> Your assignment: Set down all of the records exactly, leaving none out.

___ Supplied material

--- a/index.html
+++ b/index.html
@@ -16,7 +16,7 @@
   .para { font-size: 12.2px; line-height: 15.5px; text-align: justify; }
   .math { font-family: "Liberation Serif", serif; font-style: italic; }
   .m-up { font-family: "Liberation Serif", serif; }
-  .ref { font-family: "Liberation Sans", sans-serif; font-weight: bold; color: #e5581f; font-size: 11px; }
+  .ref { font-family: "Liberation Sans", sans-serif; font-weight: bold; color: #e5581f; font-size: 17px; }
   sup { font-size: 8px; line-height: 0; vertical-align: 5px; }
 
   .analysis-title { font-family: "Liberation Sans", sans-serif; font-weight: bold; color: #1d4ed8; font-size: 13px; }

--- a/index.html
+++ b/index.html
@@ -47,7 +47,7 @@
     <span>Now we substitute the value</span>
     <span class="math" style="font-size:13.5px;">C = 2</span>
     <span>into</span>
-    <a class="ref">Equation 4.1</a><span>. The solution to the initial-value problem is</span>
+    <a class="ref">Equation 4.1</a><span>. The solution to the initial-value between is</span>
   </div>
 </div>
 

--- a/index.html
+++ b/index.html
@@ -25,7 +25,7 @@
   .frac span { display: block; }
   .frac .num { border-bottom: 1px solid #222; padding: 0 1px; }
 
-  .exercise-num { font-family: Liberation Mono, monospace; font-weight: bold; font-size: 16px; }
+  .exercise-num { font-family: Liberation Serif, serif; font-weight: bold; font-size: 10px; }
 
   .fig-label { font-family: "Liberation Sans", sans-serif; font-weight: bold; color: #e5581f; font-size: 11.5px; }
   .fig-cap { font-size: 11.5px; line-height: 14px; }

______

> Answer to the problem:
--- a/index.html
+++ b/index.html
@@ -16,7 +16,7 @@
   .para { font-size: 12.2px; line-height: 15.5px; text-align: justify; }
   .math { font-family: "Liberation Serif", serif; font-style: italic; }
   .m-up { font-family: "Liberation Serif", serif; }
-  .ref { font-family: "Liberation Sans", sans-serif; font-weight: bold; color: #e5581f; font-size: 11px; }
+  .ref { font-family: "Liberation Sans", sans-serif; font-weight: bold; color: #e5581f; font-size: 17px; }
   sup { font-size: 8px; line-height: 0; vertical-align: 5px; }
 
   .analysis-title { font-family: "Liberation Sans", sans-serif; font-weight: bold; color: #1d4ed8; font-size: 13px; }

--- a/index.html
+++ b/index.html
@@ -47,7 +47,7 @@
     <span>Now we substitute the value</span>
     <span class="math" style="font-size:13.5px;">C = 2</span>
     <span>into</span>
-    <a class="ref">Equation 4.1</a><span>. The solution to the initial-value problem is</span>
+    <a class="ref">Equation 4.1</a><span>. The solution to the initial-value between is</span>
   </div>
 </div>
 

--- a/index.html
+++ b/index.html
@@ -25,7 +25,7 @@
   .frac span { display: block; }
   .frac .num { border-bottom: 1px solid #222; padding: 0 1px; }
 
-  .exercise-num { font-family: Liberation Mono, monospace; font-weight: bold; font-size: 16px; }
+  .exercise-num { font-family: Liberation Serif, serif; font-weight: bold; font-size: 10px; }
 
   .fig-label { font-family: "Liberation Sans", sans-serif; font-weight: bold; color: #e5581f; font-size: 11.5px; }
   .fig-cap { font-size: 11.5px; line-height: 14px; }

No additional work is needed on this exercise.